От любви к красавцам советовал он тщательно воздерживаться: нелегко, говорил он, владеть собою, касаясь таких людей. Услышав однажды, что Критобул, сын Критона, поцеловал Алкивиадова сына5, красавца, он спросил Ксенофонта в присутствии Критобула:

— Скажи мне, Ксенофонт, не правда ли, ты считал Критобула скорее скромным, чем наглым, скорее осторожным, чем безрассудным и рискующим?

– Конечно, — отвечал Ксенофонт.

– Так считай его теперь в высшей степени отчаянным и необузданным: он станет и между мечей кувыркаться6 и в огонь прыгать.

— Что же ты заметил в его поступках, что так дурно думаешь о нем?

– Да разве он не отважился поцеловать Алкивиадова сына, такого хорошенького, цветущего?

– Ну, если этот рискованный поступок — такого рода, — сказал Ксенофонт, — то, мне кажется, и я могу попасть в эту опасность!

— О несчастный! — сказал Сократ. — Как ты думаешь, что с тобою может быть после поцелуя красавца? Разве не станешь ты сейчас же рабом из свободного человека? Разве не станешь разоряться на вредные удовольствия? Разве будет у тебя время позаботиться о чем прекрасном? Разве не будешь ты вынужден усердно заниматься такими вещами, какими не станет заниматься и сумасшедший?

— О Геракл! — сказал Ксенофонт. — Какую страшную силу ты приписываешь поцелую!

– И ты этому удивляешься? — отвечал Сократ. — Разве ты не знаешь, что тарантулы величиной меньше полобола, только прикоснувшись ртом, изводят людей болью и лишают рассудка?

– Да, клянусь Зевсом, — отвечал Ксенофонт, — но ведь тарантулы что-то впускают при укусе.

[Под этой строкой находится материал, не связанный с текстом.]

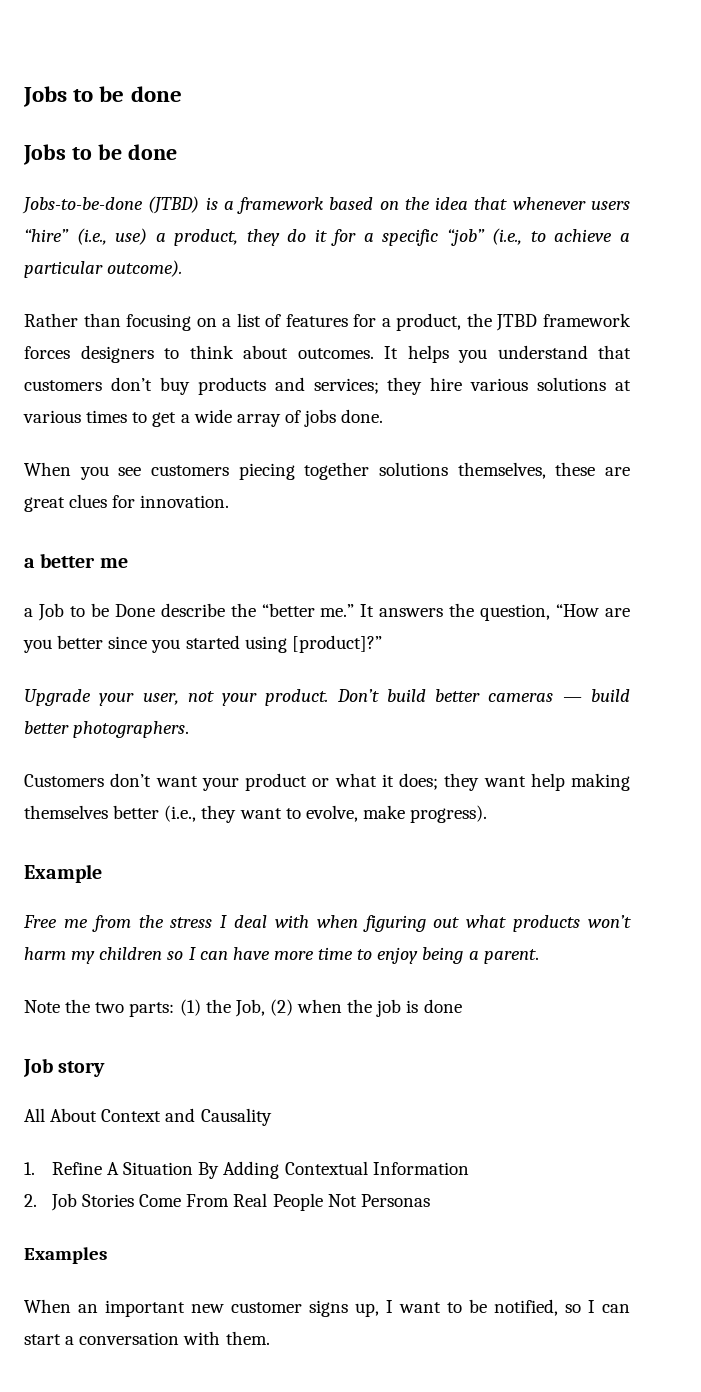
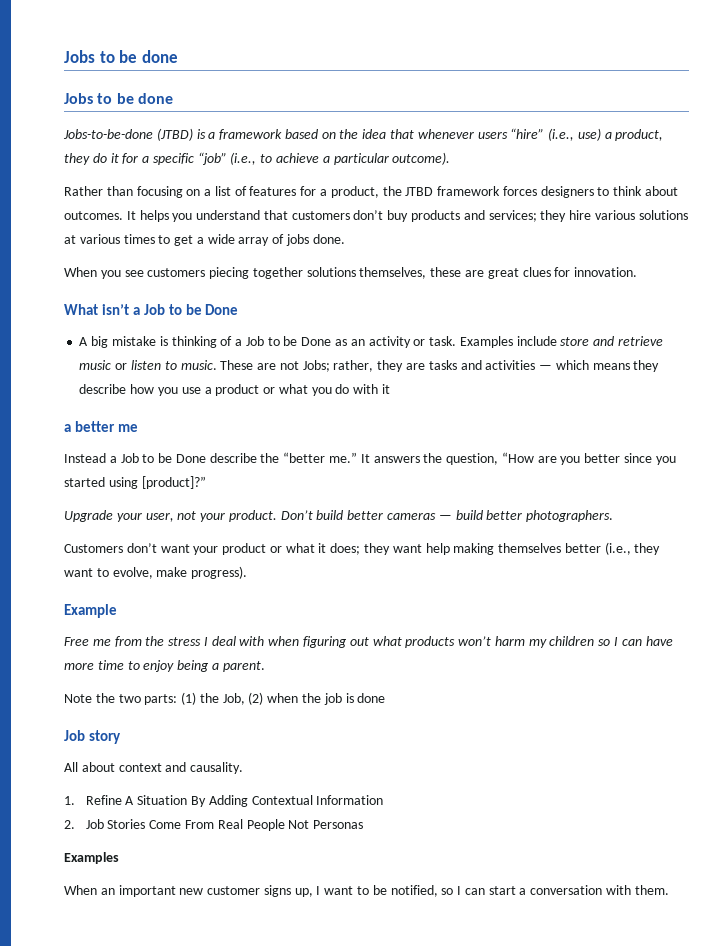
(230, 501) none -> [64,304,239,315] [79,336,663,348] [79,360,660,372] [79,384,390,396] // What isn’t a Job to be Done // A big mistake is thinking of a Job to be Done as an activity or task. Examples include store and retrieve music or listen to music. These are not Jobs; rather, they are tasks and activities — which means they describe how you use a product or what you do with it
(128, 563) none -> [64,453,106,463] Instead
[50,1108,272,1126] About Context and Causality -> [81,762,244,774] about context and causality.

— Глупец! — сказал Сократ. — А красавцы при поцелуе разве не впускают чего-то? Ты не думаешь этого только оттого, что не видишь. Разве ты не знаешь, что этот зверь, которого называют молодым красавцем, тем страшнее тарантулов, что тарантулы прикосновением впускают что-то, а красавец даже без прикосновения, если только на него смотришь, совсем издалека впускает что-то такое, что сводит человека с ума? {Может быть, и Эроты потому называются стрелками, что красавцы даже издали наносят раны}. Нет, советую тебе, Ксенофонт, когда увидишь какого красавца, бежать без оглядки. А тебе, Критобул, советую на год уехать отсюда: может быть, за это время, хоть и с трудом, ты выздоровеешь.

Таким образом, и по отношению к любовным удовольствиям он держался того мнения, что люди, не чувствующие себя от них в безопасности, должны отыскивать их в том, чего, без особенно большой потребности тела, душа не примет и что, при потребности его, хлопот не доставит. А сам он, несомненно, был так хорошо вооружен против таких увлечений, что ему легче было держаться в отдалении от самых цветущих красавцев, чем другим от самых отцветших уродов.

Так вот какие принципы усвоил он себе относительно пищи, питья и любовных наслаждений и был того мнения, что удовольствия он испытывает достаточно, нисколько не меньше, чем те, которые об этом много хлопочут, а печали испытывает гораздо меньше.